Relevant Target Groups

The research reported here is highly relevant to the ongoing work of several groups: these include (1) Life scientists and clinicians involved in translational studies who will benefit from having a novel database of evidence about phenotype associations in human diseases that links the existing scientific literature to coding standards. We already have preliminary evidence of the utility of this data in a cross-species study for predicting disease genes conducted with a group at the Wellcome Trust Sanger Institute; (2) Bioinformaticians and database curators involved in knowledge discovery and data integration will benefit from data that they can incorporate into their own workflows. Again early fruits of this are already apparent when we look at some of the novel phenotype mentions we were able to discovery and compare them to the Human Phenotype Ontology; (3) Researchers and engineers in human language technologies, e-Science and information retrieval have a clearer framework and a better understanding of the methods necessary to encode the important conceptual class of Phenotypes.

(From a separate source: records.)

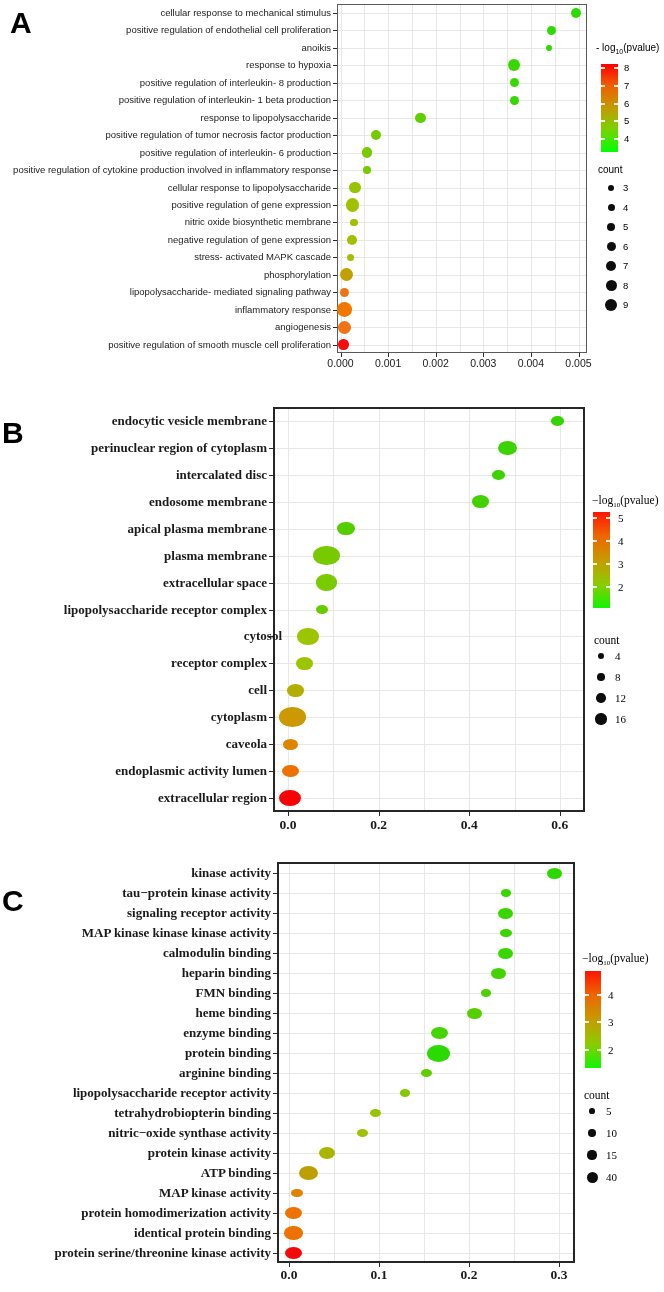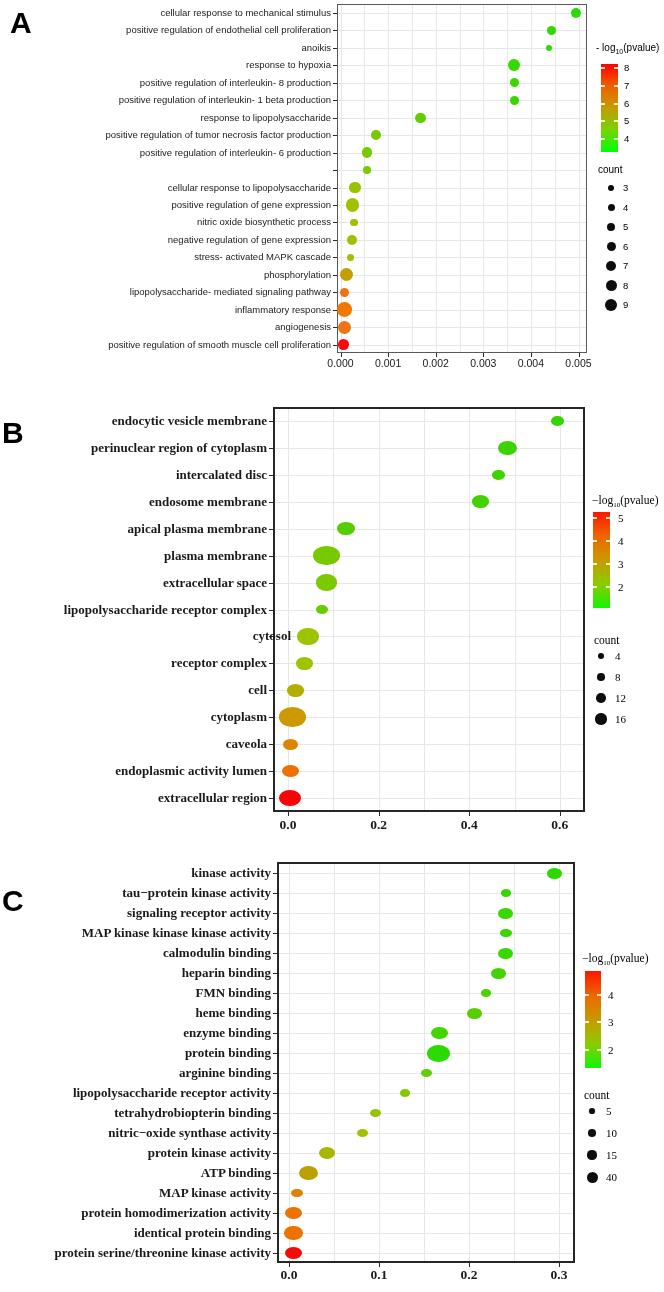"positive regulation of cytokine" div.rowlabel { html: none -> <div>positive regulation of cytokine production involved in inflammatory response</div> }
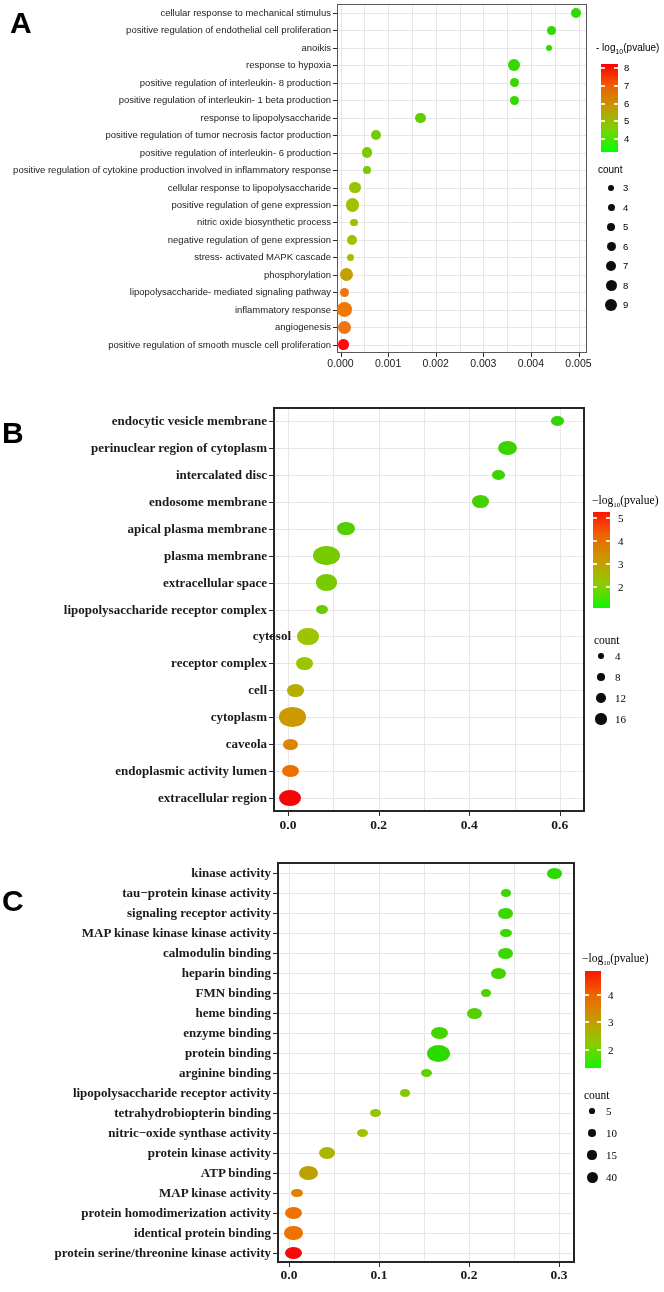"nitric oxide biosynthetic process" div.rowlabel { text: process -> membrane }
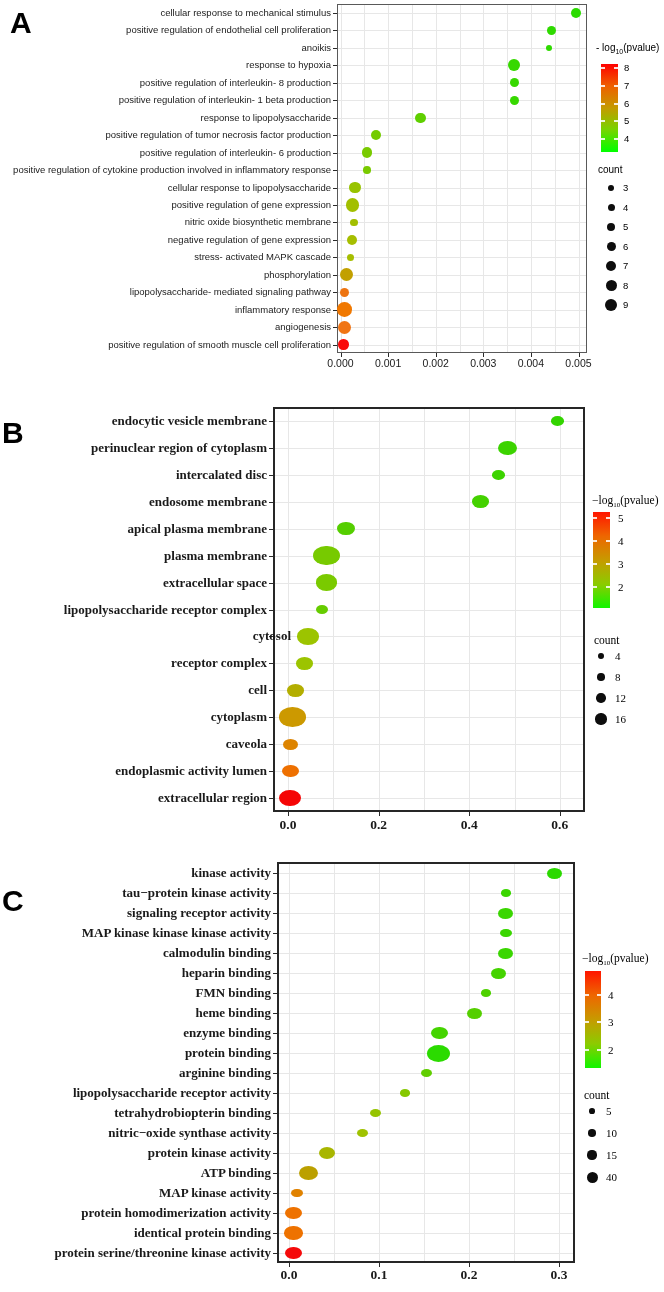"cytosol" div.rowlabel { right: 373px -> 382px }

The highly complex nature of phenotype descriptions makes capturing them a major challenge. Text/data mining has proven the essential link between free-text literature and expert conceptual encodings. Taken together the simulations Dr. Collier has done indicate that hybrid methods can successfully identify a range of human phenotypes in situ in the scientific literature and that these phenotype candidates are relevant for a wide range of human heritable diseases. The PHENOMINER approach provides a novel set of techniques and gold-standard benchmark data for flexibly capturing diverse phenotypes and in the future provides a pathway to answering new research questions such as which phenotype forms are actually used by authors and how frequently. The project has made good progress towards taking phenotype candidates and using them to discover potentially novel associations with OMIM disorders. In future work the investigation should be extended to enable analysis of typed relationships that are reported between a phenotype and a disorder as well as to include relationships to genes and mutations. Dr. Collier is in discussions with collaborators to provide an expert curation study of those phenotypes not matched to existing database terms in order to speed up the expansion of gold-standard manually curated data.